START Data provided

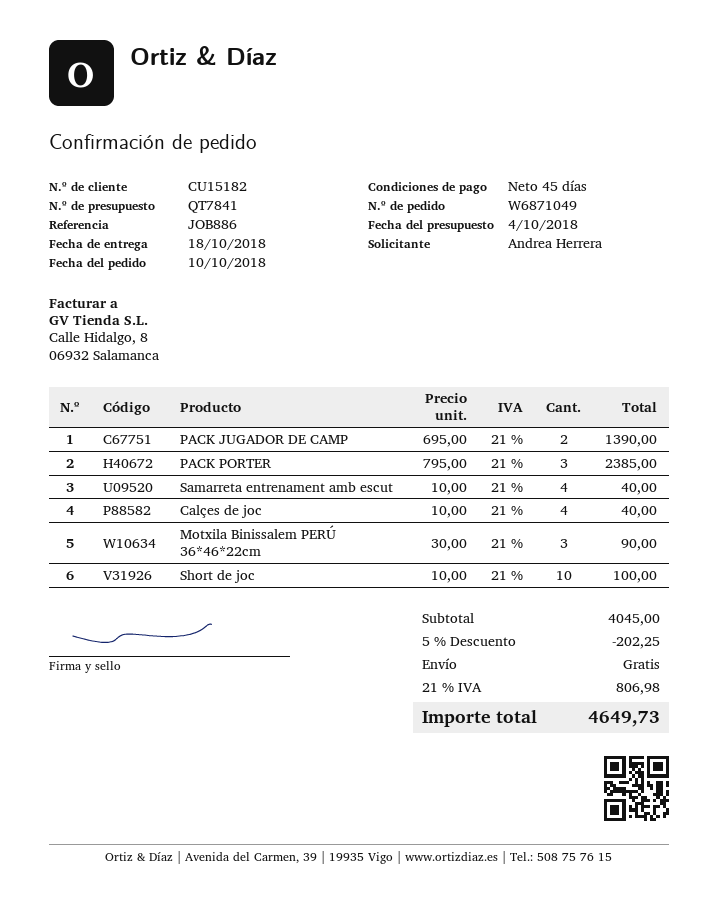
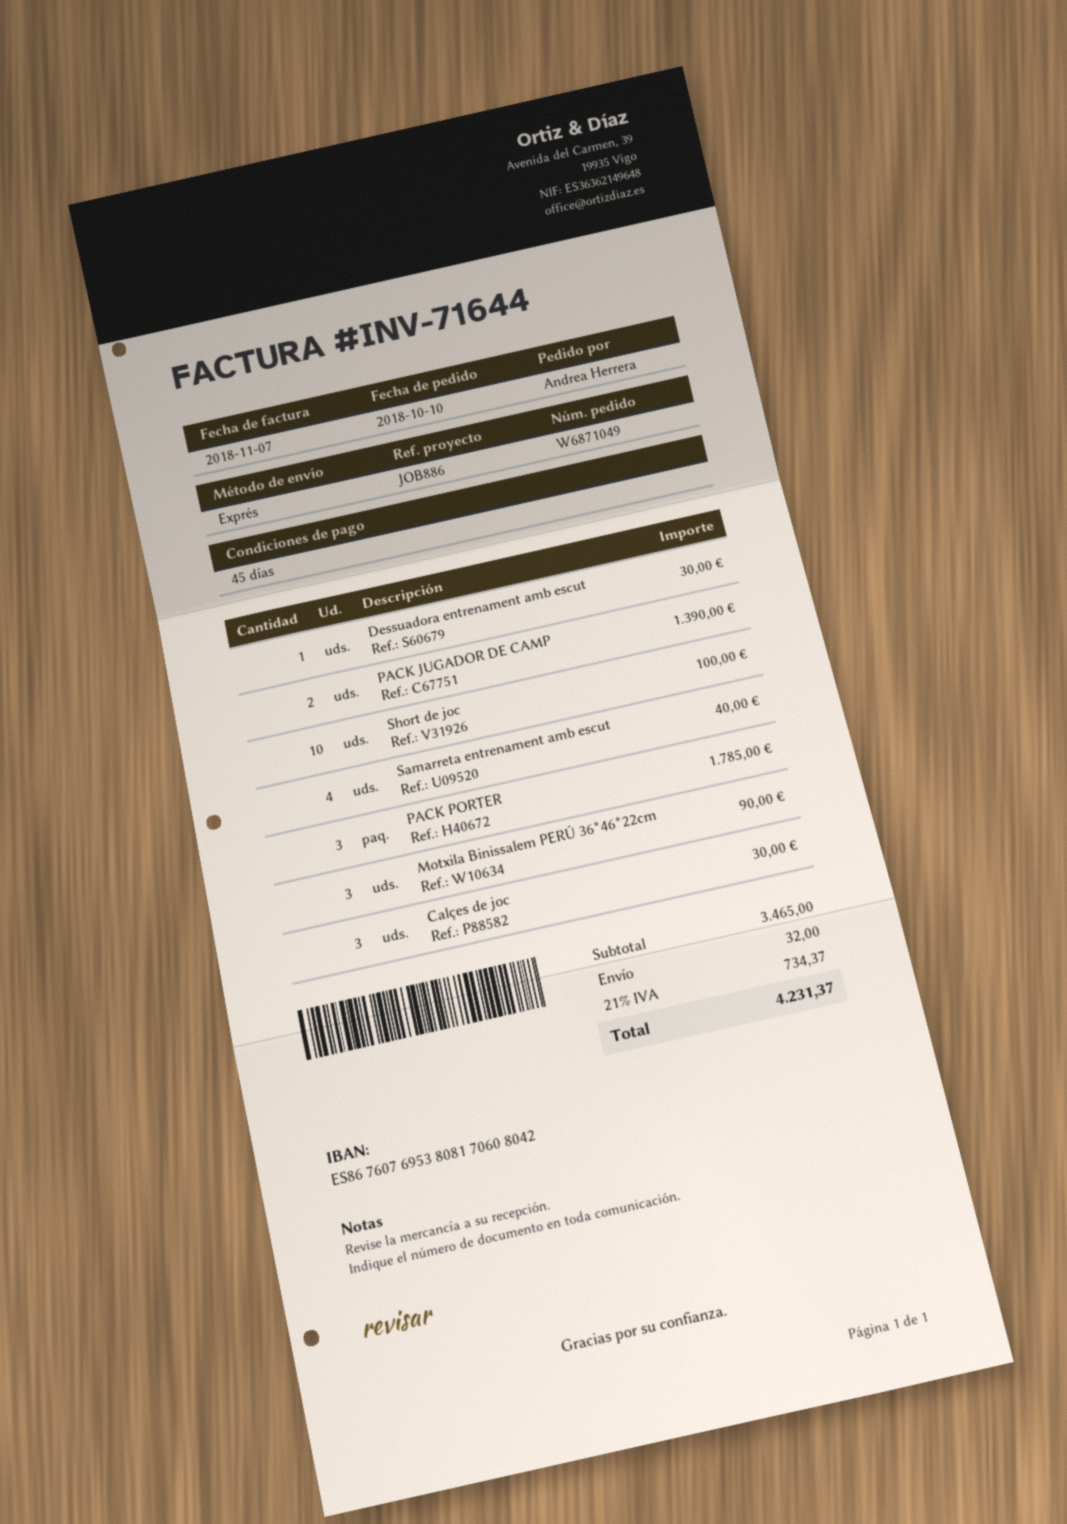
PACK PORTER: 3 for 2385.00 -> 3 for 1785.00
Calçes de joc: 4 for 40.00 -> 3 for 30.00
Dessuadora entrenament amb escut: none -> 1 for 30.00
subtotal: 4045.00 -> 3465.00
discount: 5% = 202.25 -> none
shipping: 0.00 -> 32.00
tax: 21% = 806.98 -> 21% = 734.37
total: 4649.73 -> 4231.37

END Data provided
START Data provided

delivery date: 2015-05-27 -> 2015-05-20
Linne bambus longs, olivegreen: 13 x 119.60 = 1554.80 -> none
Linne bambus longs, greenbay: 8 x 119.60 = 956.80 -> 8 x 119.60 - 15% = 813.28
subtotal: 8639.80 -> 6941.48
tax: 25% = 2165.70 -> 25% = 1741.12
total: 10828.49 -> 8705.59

END Data provided

# Work task
Beginning with the line holding "PACK PORTER: 3 for 2385.00 -> 3 for 1785.00" and ending with the line holding "total: 4649.73 -> 4231.37", write out the stretch of material above exactly; add no further lines.

# Your response
PACK PORTER: 3 for 2385.00 -> 3 for 1785.00
Calçes de joc: 4 for 40.00 -> 3 for 30.00
Dessuadora entrenament amb escut: none -> 1 for 30.00
subtotal: 4045.00 -> 3465.00
discount: 5% = 202.25 -> none
shipping: 0.00 -> 32.00
tax: 21% = 806.98 -> 21% = 734.37
total: 4649.73 -> 4231.37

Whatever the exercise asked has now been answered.